Ranjit "Ranj" Singh Sangha (born 26 June 1979) is a British doctor, television presenter, author and columnist. He is best known as a celebrity dancer on the BBC One dance series Strictly Come Dancing, and co-creating and presenting the CBeebies show Get Well Soon from 2012 to 2015. He also appears on ITV This Morning, as a resident doctor, as well as co-hosting ITV Save Money: Good Health alongside Sian Williams. He won the ITV series Cooking with the Stars in 2022.

Career 
Singh is an NHS clinician, having trained in London and worked in several hospitals as a specialist in paediatric emergency medicine.
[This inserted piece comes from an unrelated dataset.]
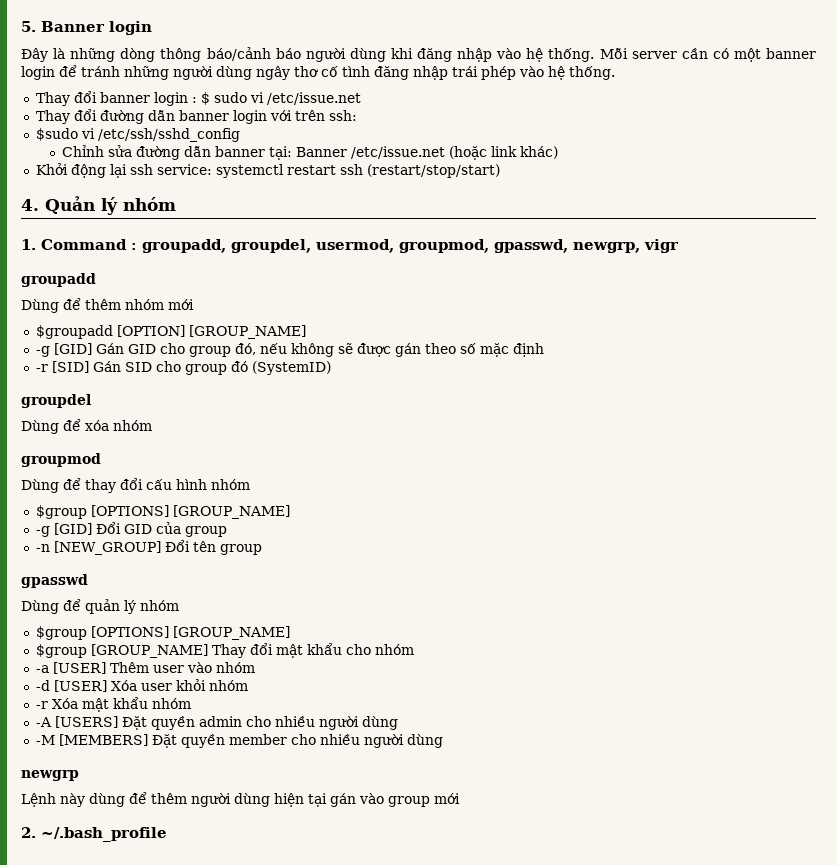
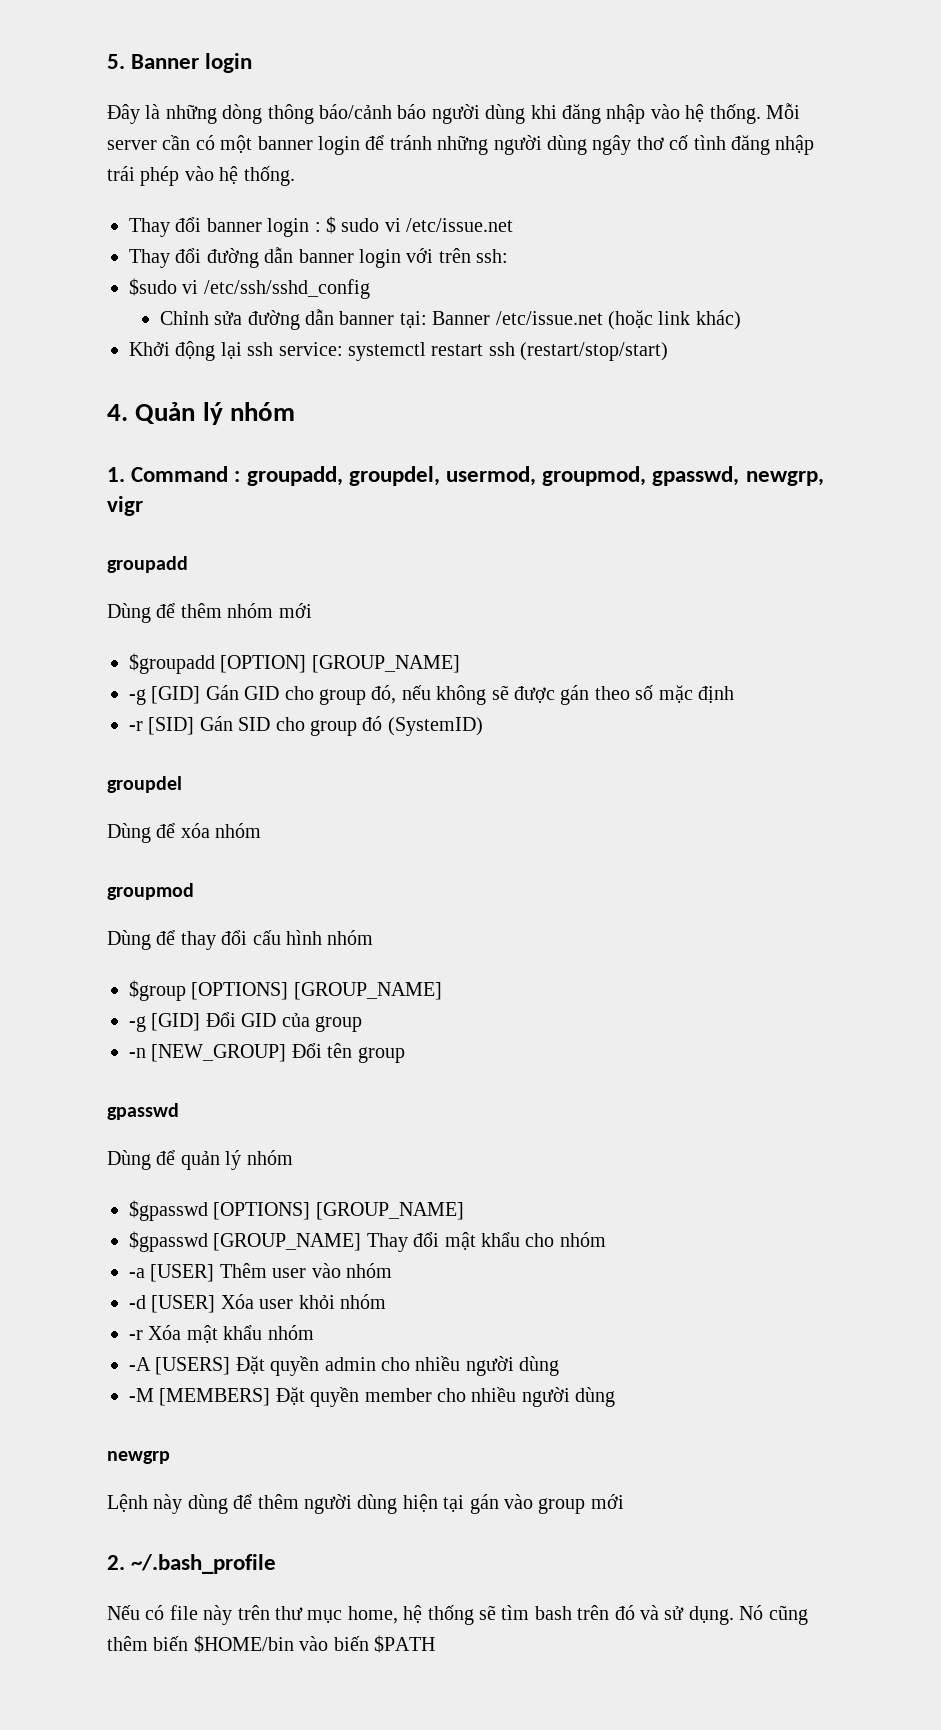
[35,626,290,640] [35,644,87,658] $group [OPTIONS] [GROUP_NAME] // $group -> [129,1200,464,1221] [129,1231,208,1252] $gpasswd [OPTIONS] [GROUP_NAME] // $gpasswd
(167, 834) none -> [107,1605,808,1625] [107,1635,435,1653] // Nếu có file này trên thư mục home, hệ thống sẽ tìm bash trên đó và sử dụng. Nó cũng thêm biến $HOME/bin vào biến $PATH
Singh became a member of The Royal College of Paediatrics and Child Health in 2007.  

His television career began in 2012, having become the presenter for Get Well Soon, a children's television show airing on CBeebies, which he co-created with Kindle Entertainment. In 2016, the show received a children's BAFTA award in the Interactive - Adapted category.

Singh has become a prominent contributor to factual programming and documentaries, appearing on This Morning as a resident doctor and on 20 July 2018, he was a guest presenter on the show, alongside Vanessa Feltz. He has also contributed to a range of other programmes such as Inside Out, 5 News and Good Morning Britain. Ranj also appears regularly on various quiz shows and celebrity specials and in 2017, he won BBC's Pointless Celebrities, alongside Hilary Jones.

In August 2018, it was announced that Singh would be a contestant on the sixteenth series of Strictly Come Dancing. He was partnered with Janette Manrara and was the sixth contestant to be eliminated. Following his stint on Strictly, Singh became host of his own medical advice show called 'Dr Ranj:ON Call' which began airing on ITV in March 2020.

Outside of his work on Television, Singh has become the author of two children's educational books: Food Fuel and Skelebones, a Sunday Times bestselling cookbook and is a contributor and columnist for Al Jazeera, Attitude magazine and NetDoctor.

During the 2020 COVID-19 pandemic, Singh stepped back from his media work to focus on supporting the NHS in his role as a paediatric emergency medicine specialist. During the crisis, Ranj regularly used his platform to debunk the rise in misleading information confusing parents and the general public,  with concern that many are being 'duped' by rumours with even celebrities sharing 'fake' information.

He was one of the four competitors who took part in the Christmas special edition of The Great British Sewing Bee that was transmitted on Boxing day 2020 on BBC One. His fellow competitors in the programme were Denise Van Outen, Shirley Ballas and Sara Pascoe.

In April 2021, Singh announced he would be appearing in his own West End musical for a new one-off show called Scrubs to Sparkles, following his vocal performances on television show All Star Musicals in March 2021.

From August to November 2021, Singh hosted the TV series Extreme Food Phobics, in which applicants would come to cure their food phobias.

In December 2021, Singh appeared as a contestant on a Strictly Come Dancing Special that was also the first episode of the revival series of the BBC game show The Weakest Link hosted by Romesh Ranganathan.

Personal life 
Singh has two brothers Jaskaranjit and Gopi, he grew up in a traditionally Sikh household, and focused on schoolwork gaining his first GCSE at just eight years old, he has two brothers.  

Singh married Sulvinder Samra, a pharmacist, at a traditional Sikh ceremony in Nottingham in 2005, and divorced in 2011. Singh came out as gay at the age of 30 in 2009 to his wife.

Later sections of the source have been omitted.